Records excerpted from a collection:
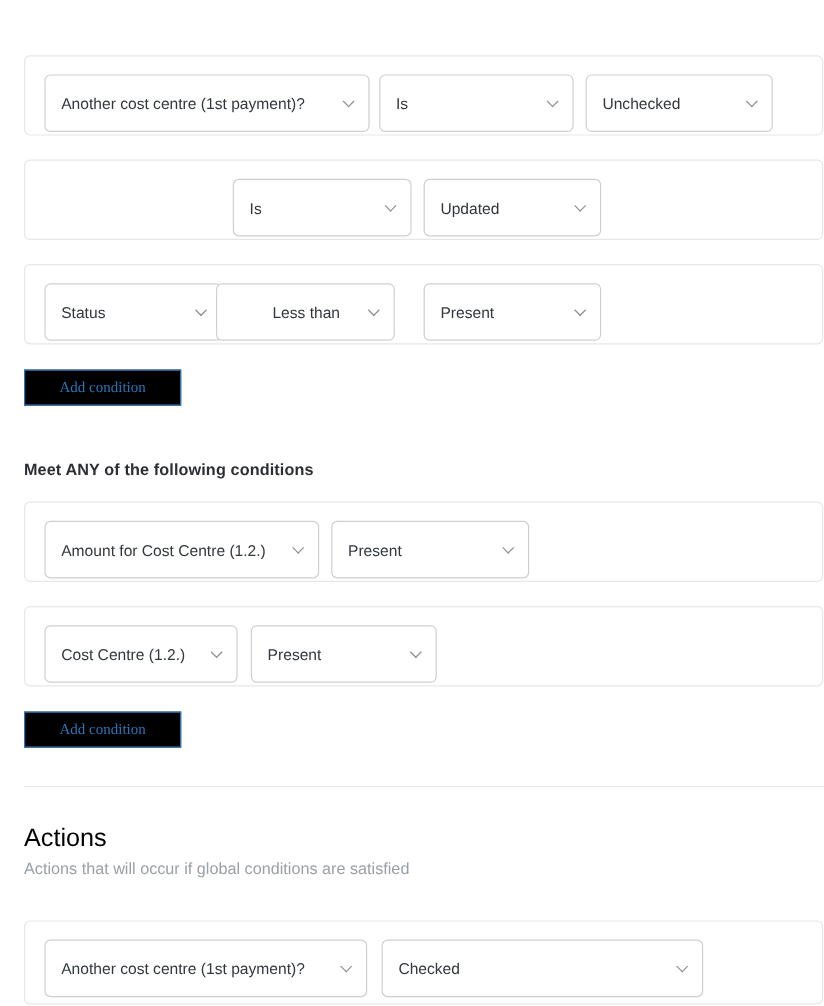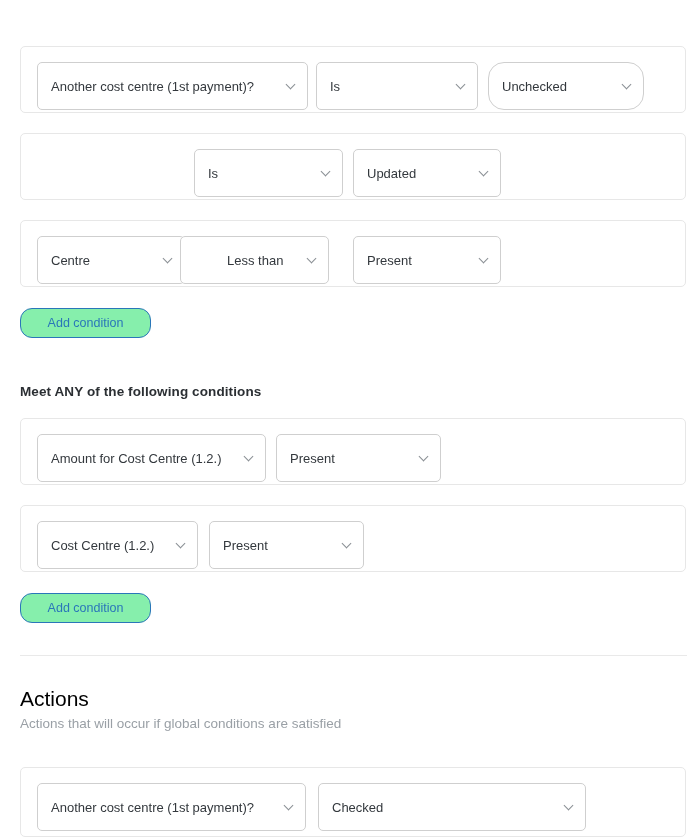"Unchecked" div.select { border-radius: 16px -> none }
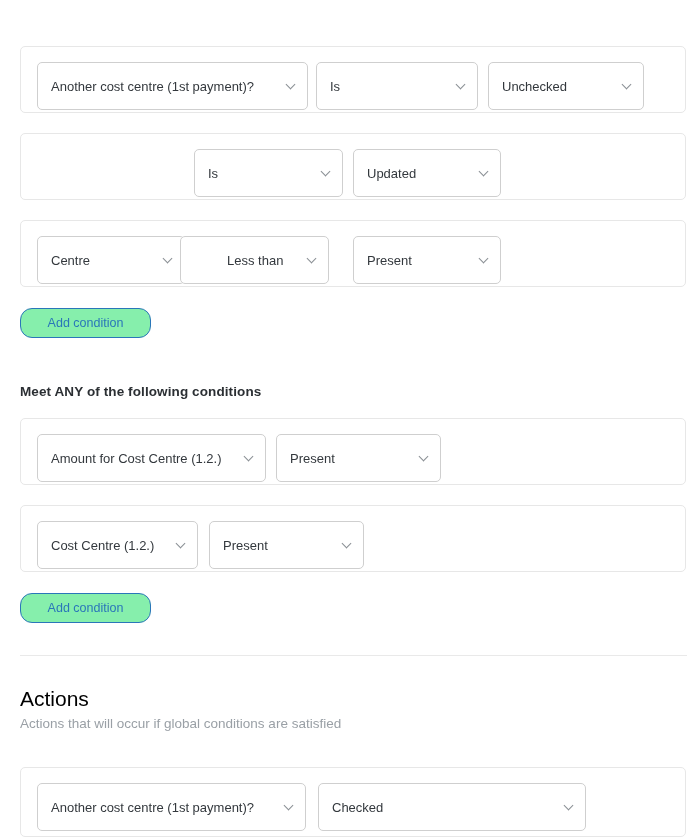"Centre" span.label { text: Centre -> Status }
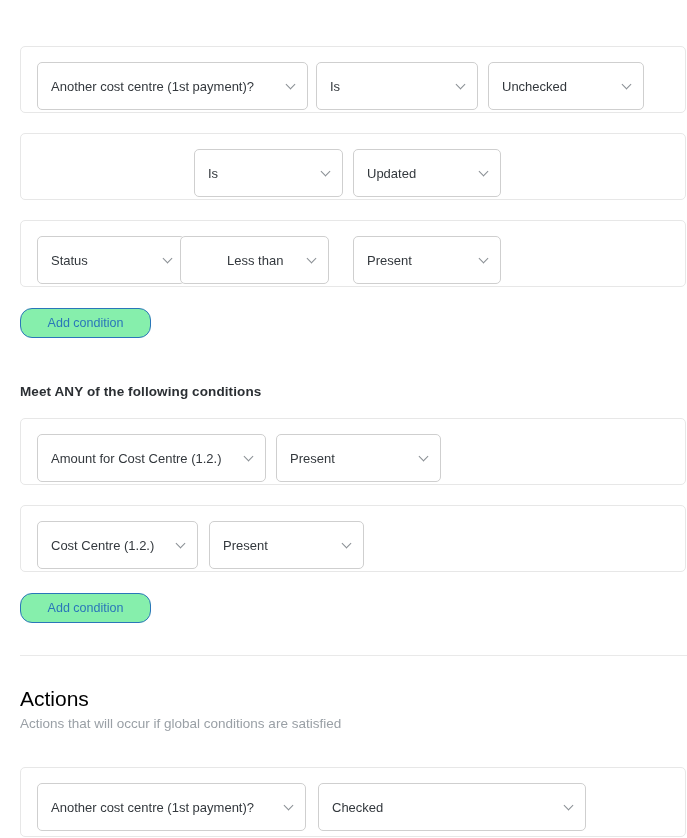"Add condition" .add-btn { background: #86efac -> #000000; border-radius: 12px -> 0; font-family: Liberation Sans, sans-serif -> Liberation Serif, serif }
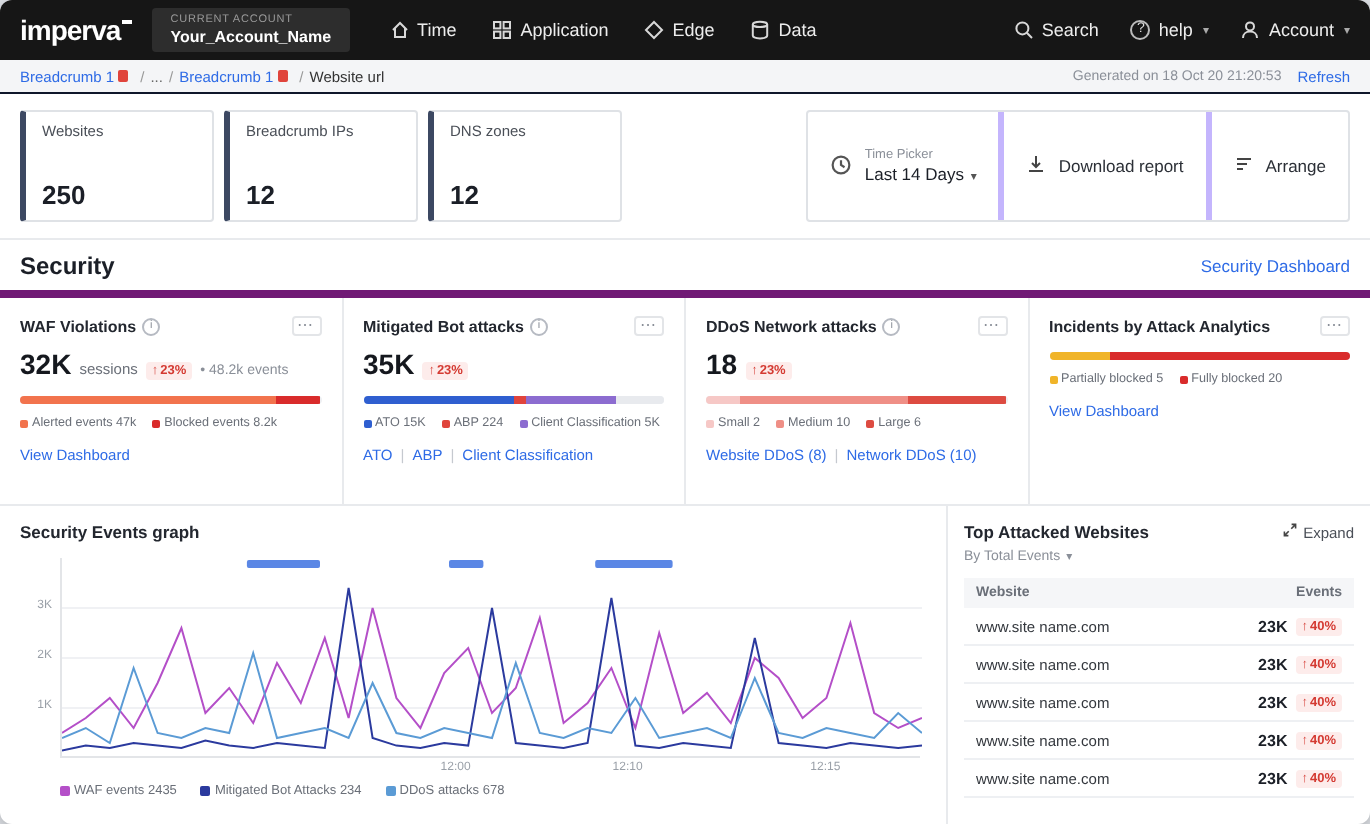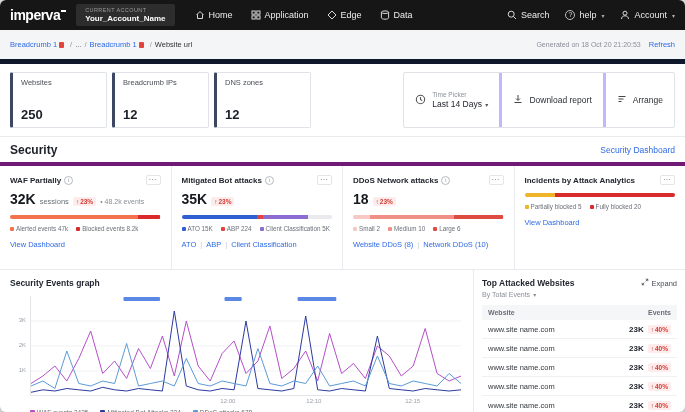"Home" span { text: Home -> Time }
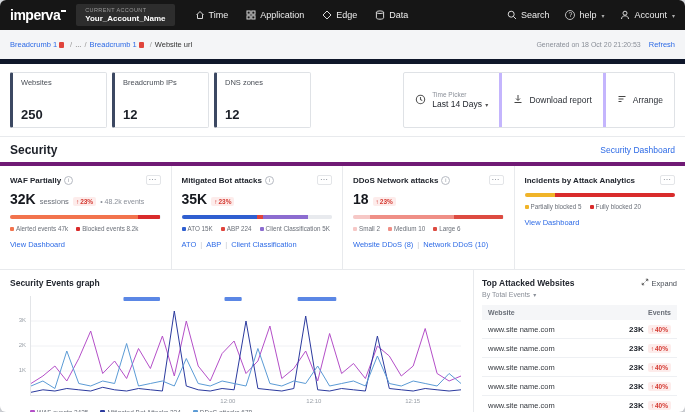"Breadcrumb 1" .breadcrumb-bar { border-bottom: 5px solid #0f172a -> 1px solid #0f172a; height: 34px -> 17px }
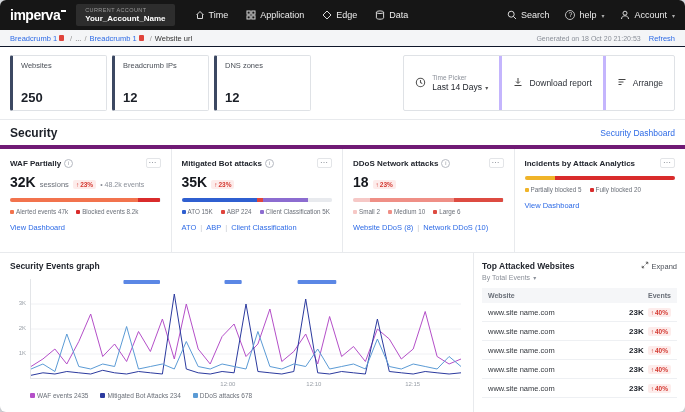"WAF Partially" span.m-title { text: Partially -> Violations }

Description of the task. The reply must contain every entry above, exactly as written, and none of the pictures.

Solution.
"Unchecked" div.select { border-radius: 16px -> none }
"Centre" span.label { text: Centre -> Status }
"Add condition" .add-btn { background: #86efac -> #000000; border-radius: 12px -> 0; font-family: Liberation Sans, sans-serif -> Liberation Serif, serif }
"Home" span { text: Home -> Time }
"Breadcrumb 1" .breadcrumb-bar { border-bottom: 5px solid #0f172a -> 1px solid #0f172a; height: 34px -> 17px }
"WAF Partially" span.m-title { text: Partially -> Violations }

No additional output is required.